# Try it
If a line includes "font", copy it out of the entries.

── Exercise data ──

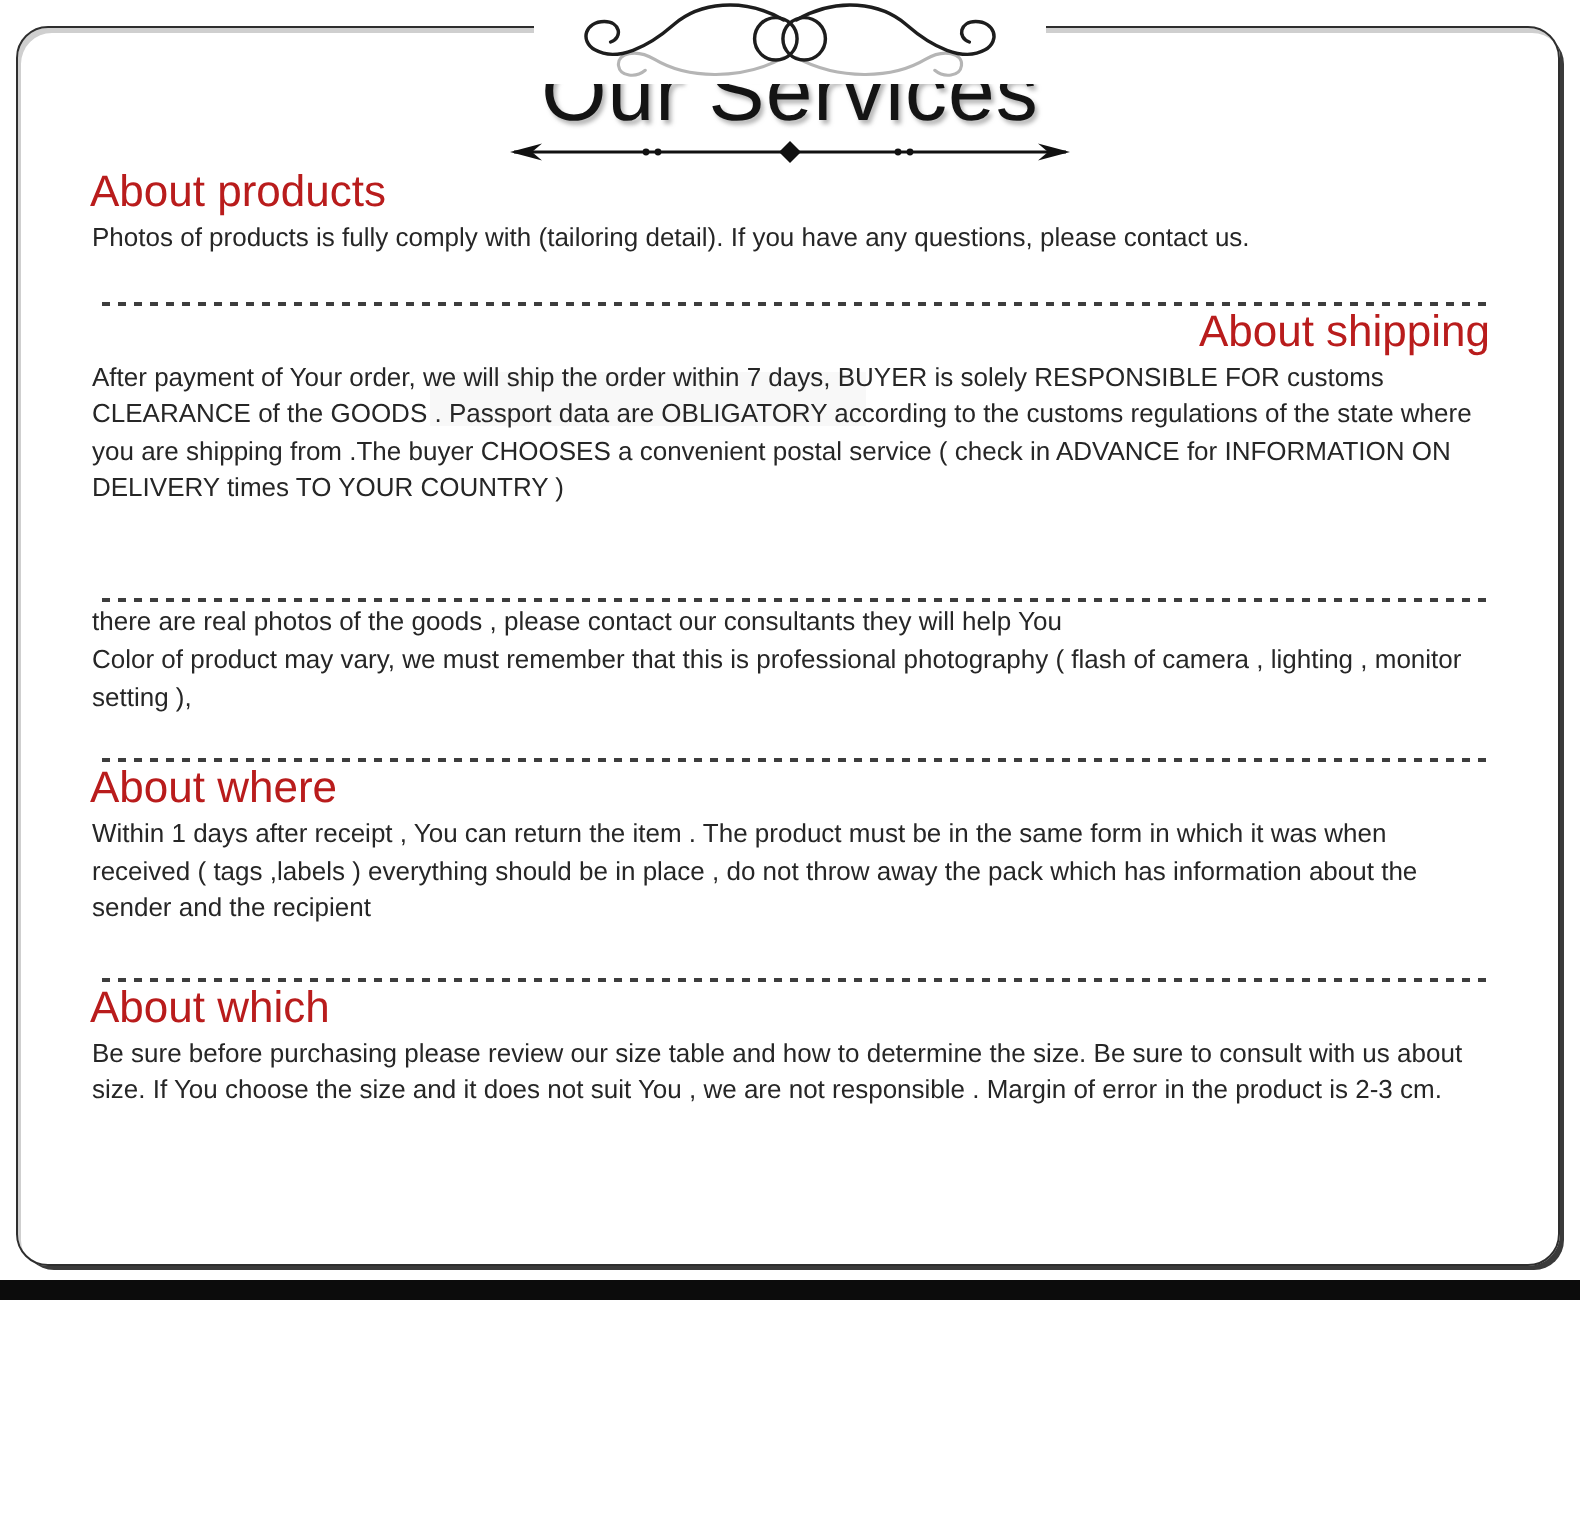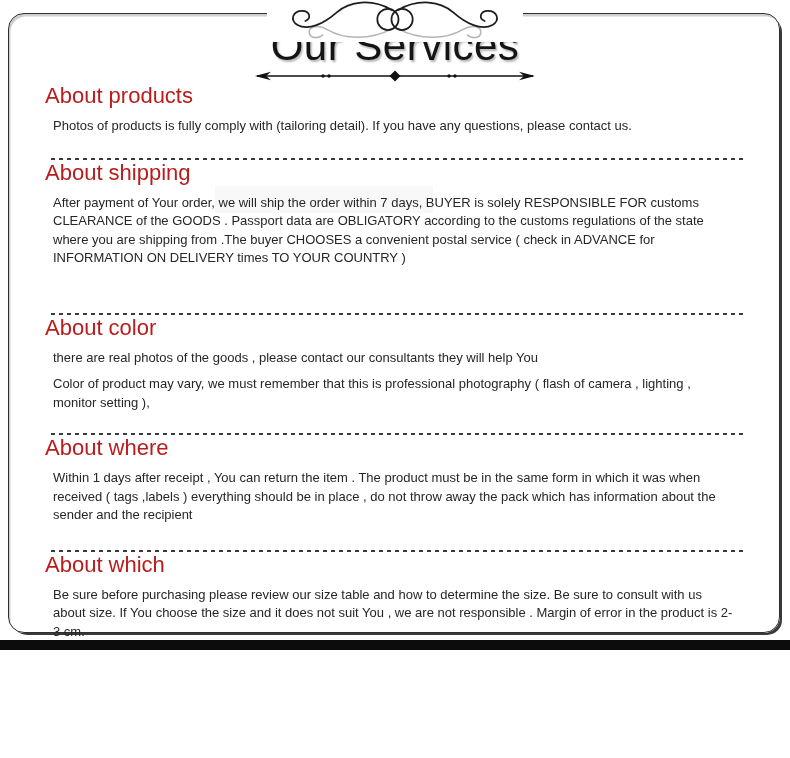--- a/index.html
+++ b/index.html
@@ -34,32 +34,32 @@
   .title {
     margin:0; text-align:center; font-weight:400;
     font-size:42px; line-height:40px; color:#141414; letter-spacing:0.5px;
     text-shadow:1.5px 2px 2px rgba(120,120,120,0.55);
   }
   .arrow-divider { display:block; margin:3px auto 0 auto; }
 
   h2.sec-head {
     margin:0; font-weight:400; font-size:22px; line-height:26px; color:#b91c1c;
   }
-  p.sec-body { margin:8px; font-size:13px; line-height:18.5px; color:#262626; }
+  p.sec-body { margin:1px; font-size:13px; line-height:18.5px; color:#262626; }
 
   .dashed {
     height:2px; margin-left:6px;
     background:repeating-linear-gradient(to right,#3d3d3d 0 4px,transparent 4px 8px);
   }
 
   
   .h-products { margin-top:12px; }
   .p-products { margin-top:8px; }
   .d1 { margin-top:22px; }
-  .h-shipping { margin-top:14px; }
+  .h-shipping { margin-top:14px;text-align:right; }
   .p-shipping { margin-top:7px; }
   .d2 { margin-top:45px; }
   .h-color { margin-top:15px; }
   .p-color1 { margin-top:8px; max-width:700px; }
   .p-color2 { margin-top:21px; }
   .d3 { margin-top:21px; }
   .h-return { margin-top:14px; }
   .p-return { margin-top:7px; }
   .d4 { margin-top:25px; }
   .h-size { margin-top:16px; }
@@ -111,21 +111,20 @@
     <div class="dashed d1"></div>
 
     <section>
       <h2 class="sec-head h-shipping">About shipping</h2>
       <p class="sec-body p-shipping">After payment of Your order, we will ship the order within 7 days, BUYER is solely RESPONSIBLE FOR customs CLEARANCE of the GOODS . Passport data are OBLIGATORY according to the customs regulations of the state where you are shipping from .The buyer CHOOSES a convenient postal service ( check in ADVANCE for INFORMATION ON DELIVERY times TO YOUR COUNTRY )</p>
     </section>
 
     <div class="dashed d2"></div>
 
     <section>
-      <h2 class="sec-head h-color">About color</h2>
       <p class="sec-body p-color2">there are real photos of the goods , please contact our consultants they will help You</p>
       <p class="sec-body p-color1">Color of product may vary, we must remember that this is professional photography ( flash of camera , lighting , monitor setting ),</p>
     </section>
 
     <div class="dashed d3"></div>
 
     <section>
       <h2 class="sec-head h-return">About where</h2>
       <p class="sec-body p-return">Within 1 days after receipt , You can return the item . The product must be in the same form in which it was when received ( tags ,labels ) everything should be in place , do not throw away the pack which has information about the sender and the recipient</p>
     </section>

───

# Answer below
     margin:0; text-align:center; font-weight:400;
     font-size:42px; line-height:40px; color:#141414; letter-spacing:0.5px;
     margin:0; font-weight:400; font-size:22px; line-height:26px; color:#b91c1c;
-  p.sec-body { margin:8px; font-size:13px; line-height:18.5px; color:#262626; }
+  p.sec-body { margin:1px; font-size:13px; line-height:18.5px; color:#262626; }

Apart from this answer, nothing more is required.